_Given records:_

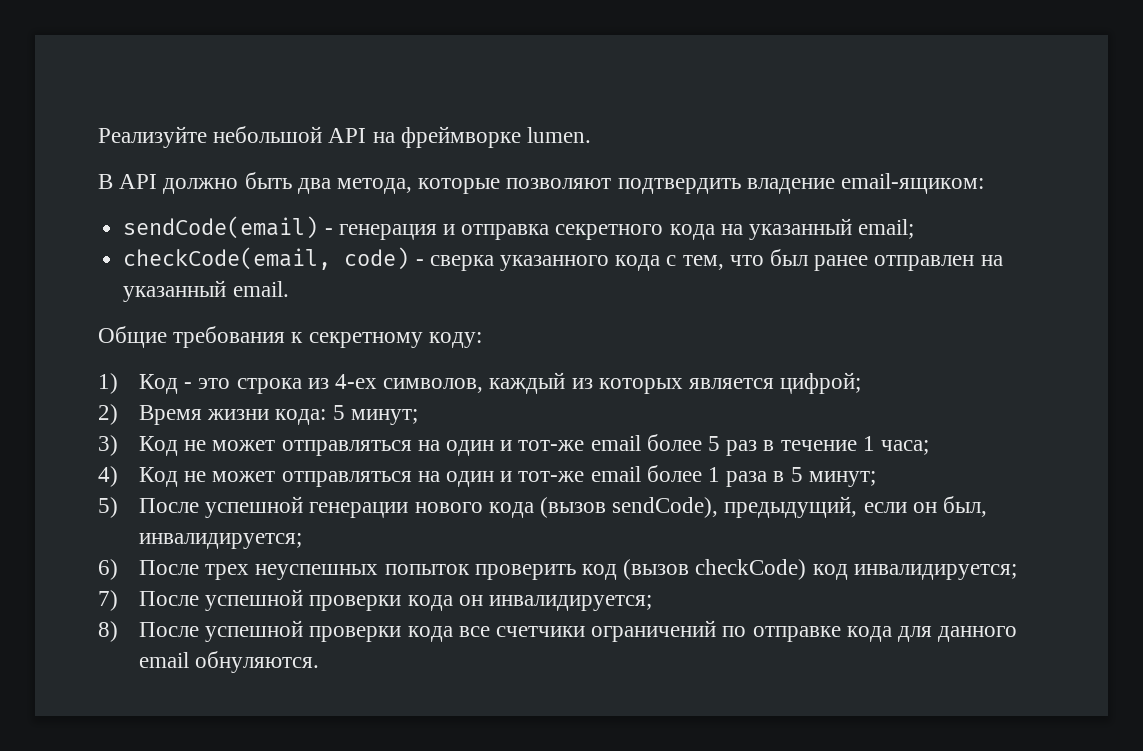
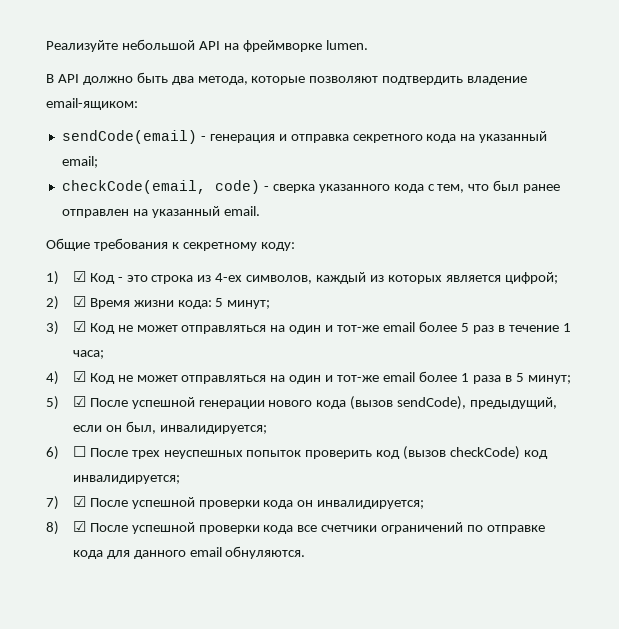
(118, 383) none -> [72,271,86,282] ☑
(118, 414) none -> [72,296,86,307] ☑
(118, 445) none -> [72,321,86,332] ☑
(118, 476) none -> [72,371,86,382] ☑
(118, 507) none -> [72,396,86,407] ☑
(118, 569) none -> [72,446,86,457] ☐
(118, 600) none -> [72,496,86,507] ☑
(118, 631) none -> [72,521,86,532] ☑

_Task item:_
Word for word, give back each entry from above, but skip any picture.

_Finished task:_
(118, 383) none -> [72,271,86,282] ☑
(118, 414) none -> [72,296,86,307] ☑
(118, 445) none -> [72,321,86,332] ☑
(118, 476) none -> [72,371,86,382] ☑
(118, 507) none -> [72,396,86,407] ☑
(118, 569) none -> [72,446,86,457] ☐
(118, 600) none -> [72,496,86,507] ☑
(118, 631) none -> [72,521,86,532] ☑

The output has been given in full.